Case: A 8-year-oldmarePaint Horse, weighing420 kg,was referred for evaluation of tumor tissue of 6.0 x 4.0 x 2.0 cm, with nodular and ulcerated appearance, involving the right lower eyelid, in its total extension and completely covering the eye, without adhering to it. Considering the initial suspicion of SCC, the treatment strategy performed was surgical eyelid excision and maintenance of the eye, followed by blepharoplasty as an attempt to reconstruct the eyelid. Under general inhalation anesthesia, the animal was placed in left lateral recumbency, when the surgical region was prepared and local anesthetic block was performed. After antisepsis, a skin incision was made circumscribing the tumor, respecting a margin of 10 mm apart and excision of all visible tumor tissue was performed followed by intralesional ozone therapy. Blepharoplasty was performed to cover the portions of the exposed lacrimal and zygomatic bones, as well as correction of the eyelid aesthetics. For this, Destro VY skin advancement flap was performed for reconstruction of the lower eyelid. An incision of approximately 7 cm in V-shaped skin was performed, and the subcutaneous tissue under the V was dissected, maintaining a central pedicle, responsible for the vascularization of the flap, which was slid, approximately 20 mm, towards the eye. After obtaining the desired skin approximation, Y-suture was performed, covering the exposed bone and reconstructing the lower eyelid. In the postoperative period, local instillation of mitomycin eye drops and systemic meloxicam administration were instituted. The mare had her vision restored, presenting satisfactory morpho functional and aesthetic results and no tumor recurrence during 1-year of follow-up.
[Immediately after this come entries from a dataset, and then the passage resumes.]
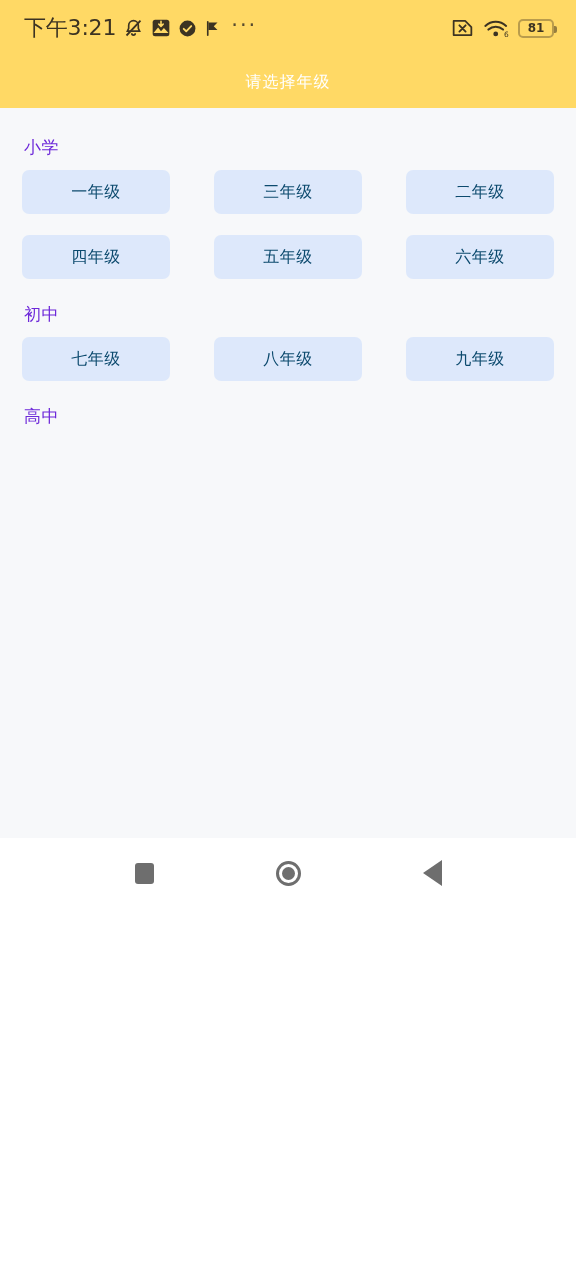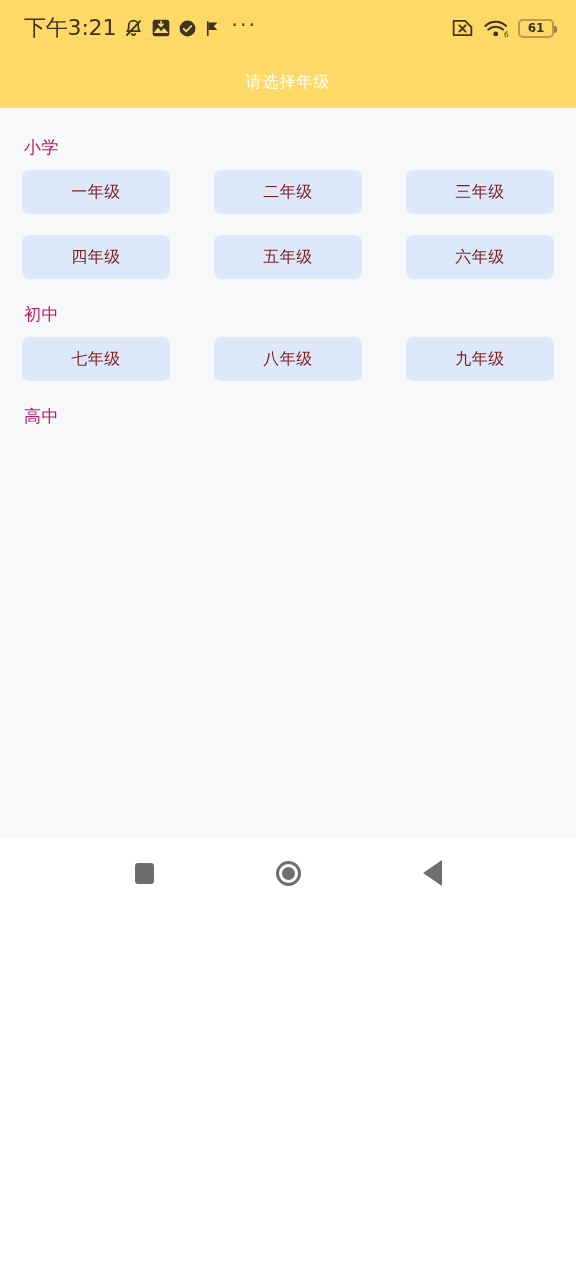"61" span { text: 61 -> 81 }
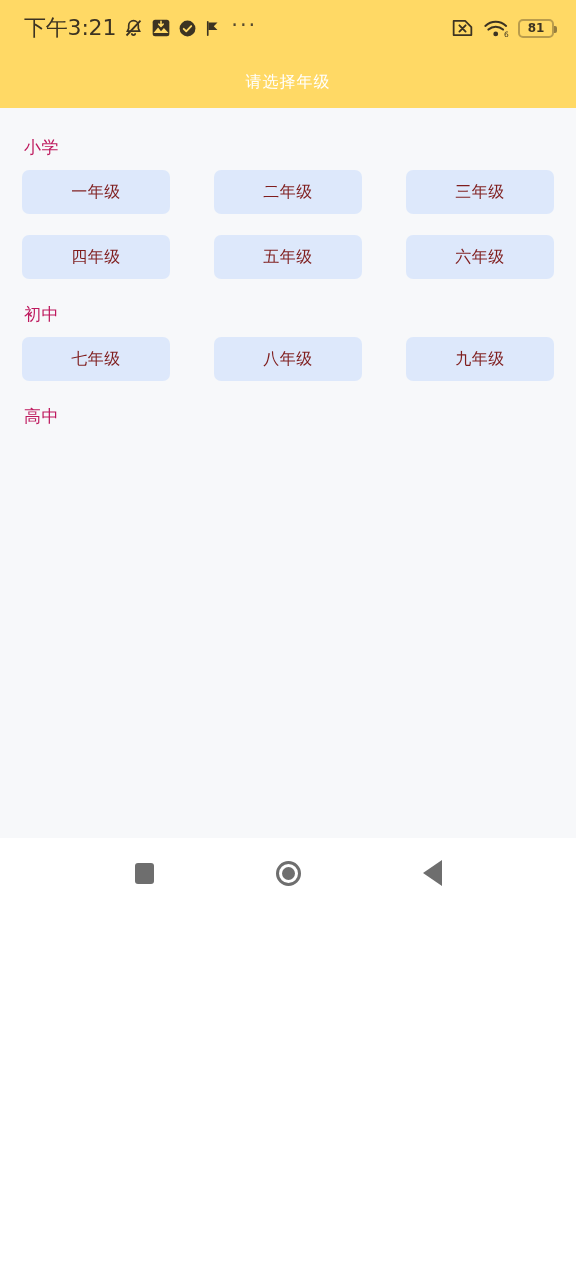"小学" .section-label { color: #be185d -> #6d28d9 }
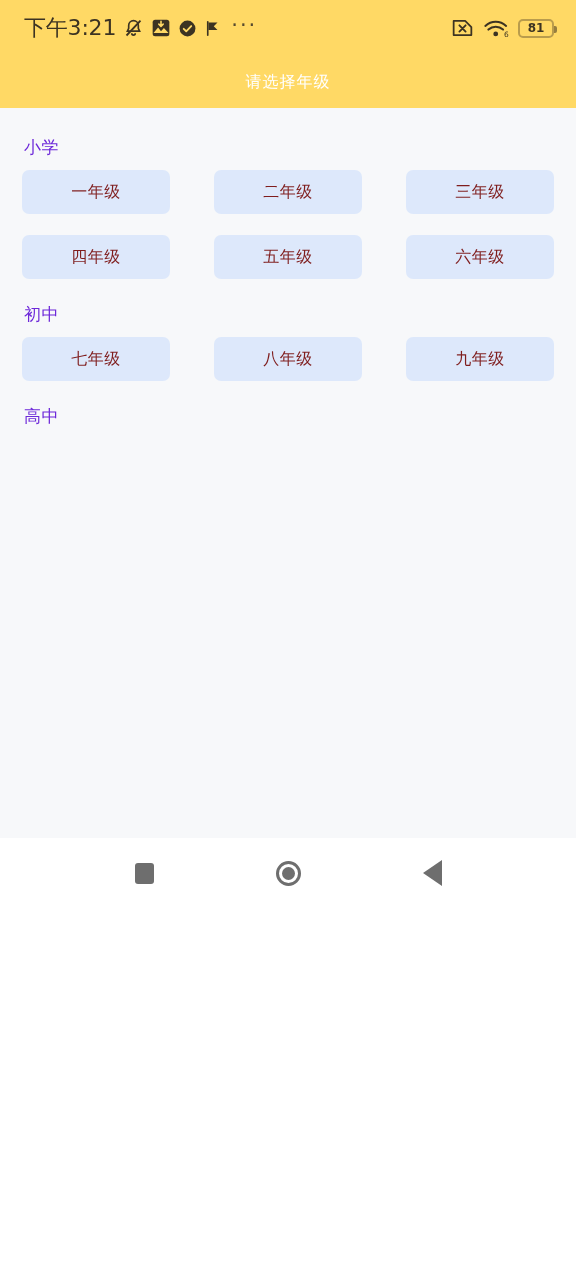"一年级" .grade-btn { color: #7f1d1d -> #0c4a6e }
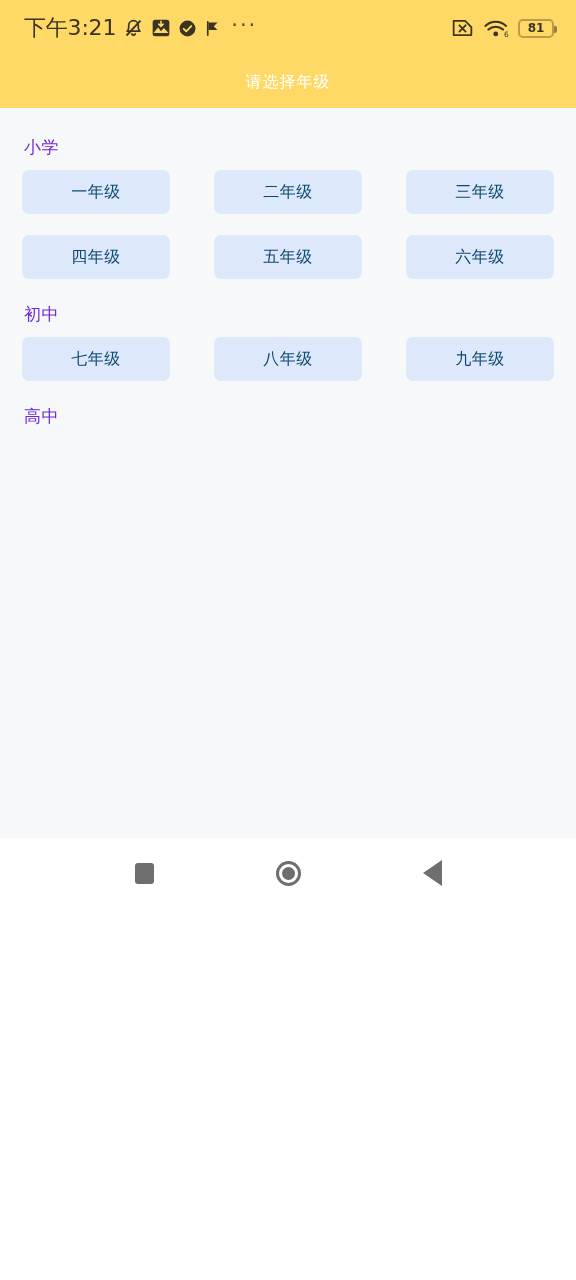"二年级" div.grade-btn { order: before "三年级" -> after "三年级" }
Discussion: The repair of lower eyelid imperfections is challenging, especially when they have large defects, and there are no reports of performing the Destro VY skin advancement flap technique in horses for lower eyelid reconstruction. In this case, the importance of the blepharoplasty technique is emphasized, avoiding enucleation, preserving horse’s vision and aesthetics. In addition, aiming to avoid tumor recurrence, especially if surgical safety margins can not be achieved, other complementary treatments should be associated, including intralesional ozone therapy, mitomycin, an antineoplastic chemotherapy drug, and meloxicam, a COX-2 selective, non-steroidal anti-inflammatory drug, as performed in this study. It is concluded that the use of the Destro VY skin advancement flap technique for reconstruction of the external lamella in cases of SCC in the lower eyelid of horses is a feasible technique, which preserves the animal's vision, as well as aesthetics. The safety margin in the surgical excision of the SCC and the association of complementary therapies in the resolution of the condition are important points also to be considered.
Keywords: epidermoid carcinoma, equine, ophthalmology, plastic surgery, skin tumor.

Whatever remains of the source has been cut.